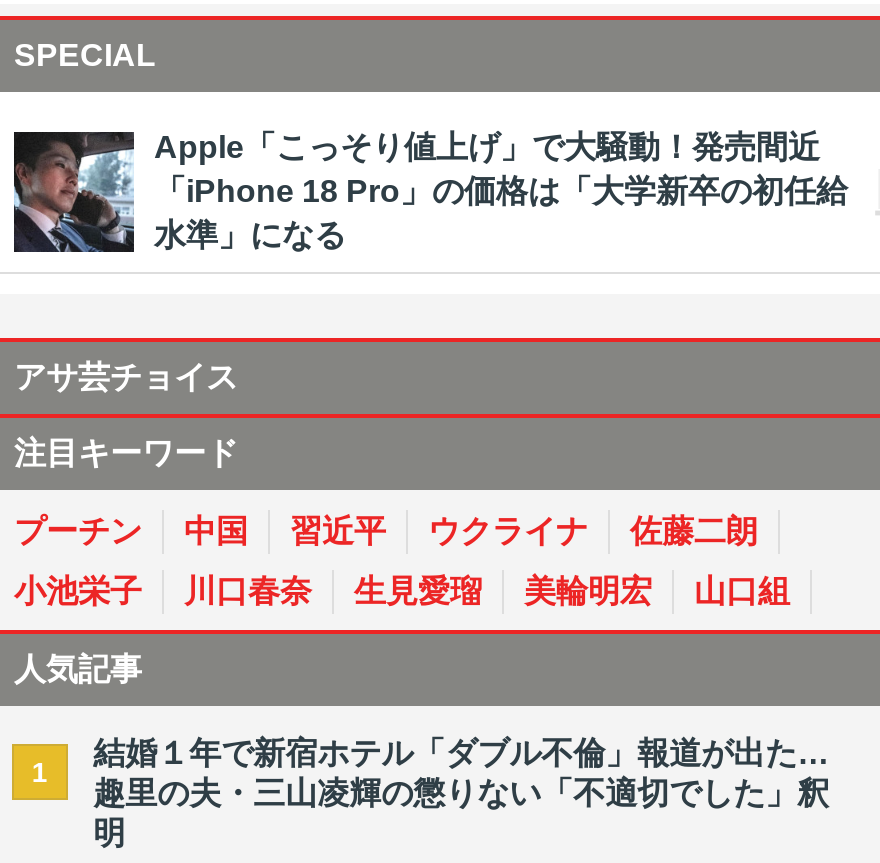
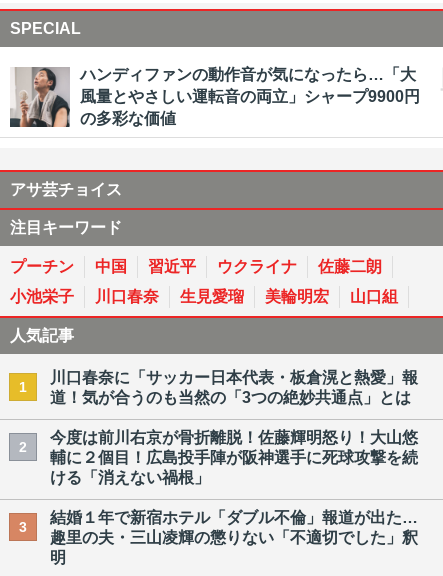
- [image]
- Apple「こっそり値上げ」で大騒動！発売間近
- 「iPhone 18 Pro」の価格は「大学新卒の初任給
- 水準」になる
+ [image]
+ ハンディファンの動作音が気になったら…「大
+ 風量とやさしい運転音の両立」シャープ9900円
+ の多彩な価値

+ 川口春奈に「サッカー日本代表・板倉滉と熱愛」報
+ 道！気が合うのも当然の「3つの絶妙共通点」とは
+ 2

+ 今度は前川右京が骨折離脱！佐藤輝明怒り！大山悠
+ 輔に２個目！広島投手陣が阪神選手に死球攻撃を続
+ ける「消えない禍根」
+ 3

☆ ☆ ☆ ☆ ☆ ☆ ☆

**Exercise:** The reply should hold every record, unchanged, and no pictures.

**Answer to this problem:**
- [image]
- Apple「こっそり値上げ」で大騒動！発売間近
- 「iPhone 18 Pro」の価格は「大学新卒の初任給
- 水準」になる
+ [image]
+ ハンディファンの動作音が気になったら…「大
+ 風量とやさしい運転音の両立」シャープ9900円
+ の多彩な価値

+ 川口春奈に「サッカー日本代表・板倉滉と熱愛」報
+ 道！気が合うのも当然の「3つの絶妙共通点」とは
+ 2

+ 今度は前川右京が骨折離脱！佐藤輝明怒り！大山悠
+ 輔に２個目！広島投手陣が阪神選手に死球攻撃を続
+ ける「消えない禍根」
+ 3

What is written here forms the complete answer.